[Exercise directions] Only the lines from the line containing "tax: 8.875% = 1849.02 -> 8.875% = 1989.95" to the end of the entries, both included, belong in your answer, and each must match exactly.

[Input for this task]
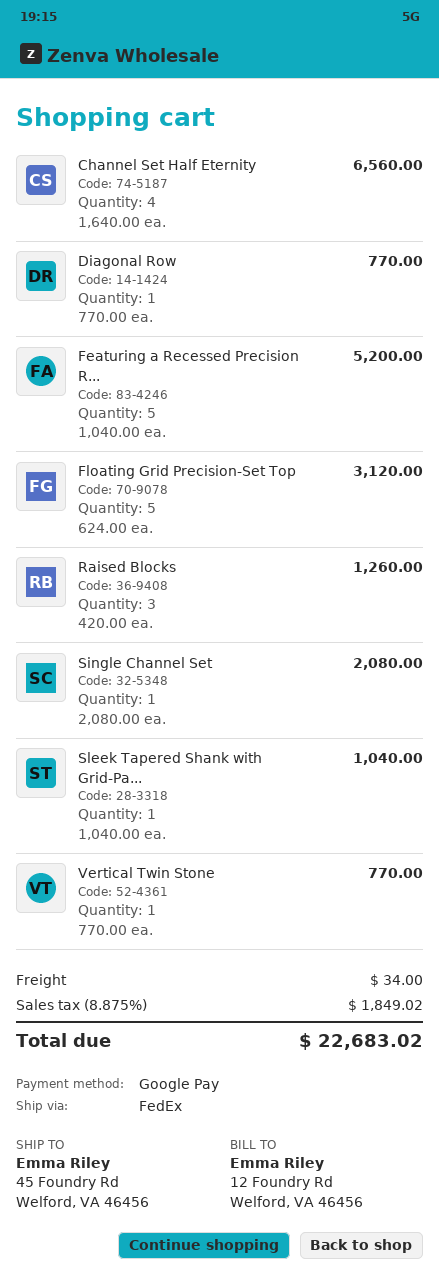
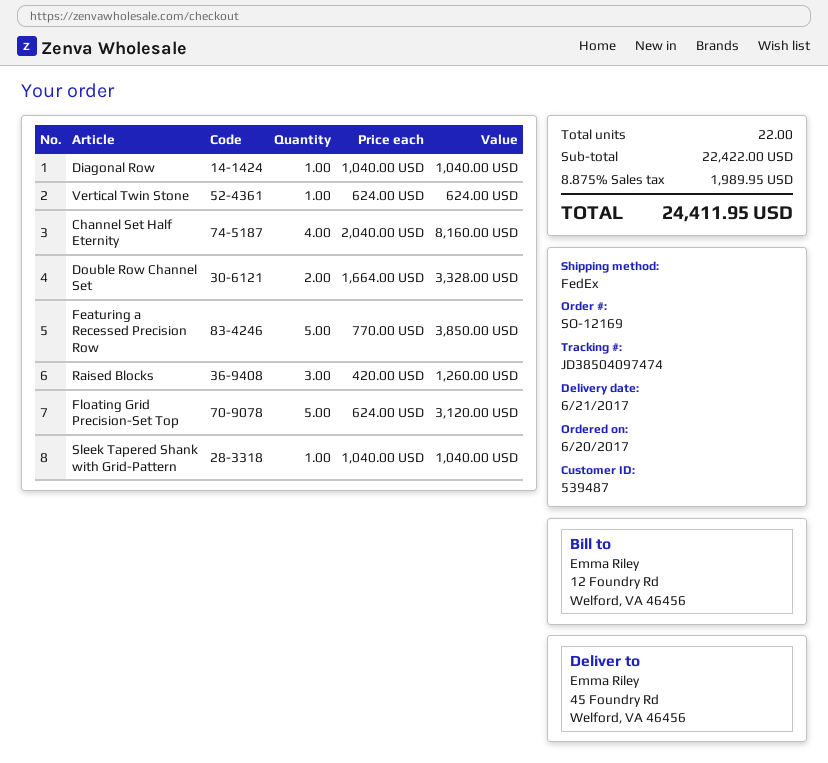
Channel Set Half Eternity: 4 x 1640.00 = 6560.00 -> 4 x 2040.00 = 8160.00
Diagonal Row: 1 x 770.00 = 770.00 -> 1 x 1040.00 = 1040.00
Featuring a Recessed Precision R...: 5 x 1040.00 = 5200.00 -> 5 x 770.00 = 3850.00
Single Channel Set: 1 x 2080.00 = 2080.00 -> none
Vertical Twin Stone: 1 x 770.00 = 770.00 -> 1 x 624.00 = 624.00
Double Row Channel Set: none -> 2 x 1664.00 = 3328.00
shipping: 34.00 -> none
tax: 8.875% = 1849.02 -> 8.875% = 1989.95
total: 22683.02 -> 24411.95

[Response]
tax: 8.875% = 1849.02 -> 8.875% = 1989.95
total: 22683.02 -> 24411.95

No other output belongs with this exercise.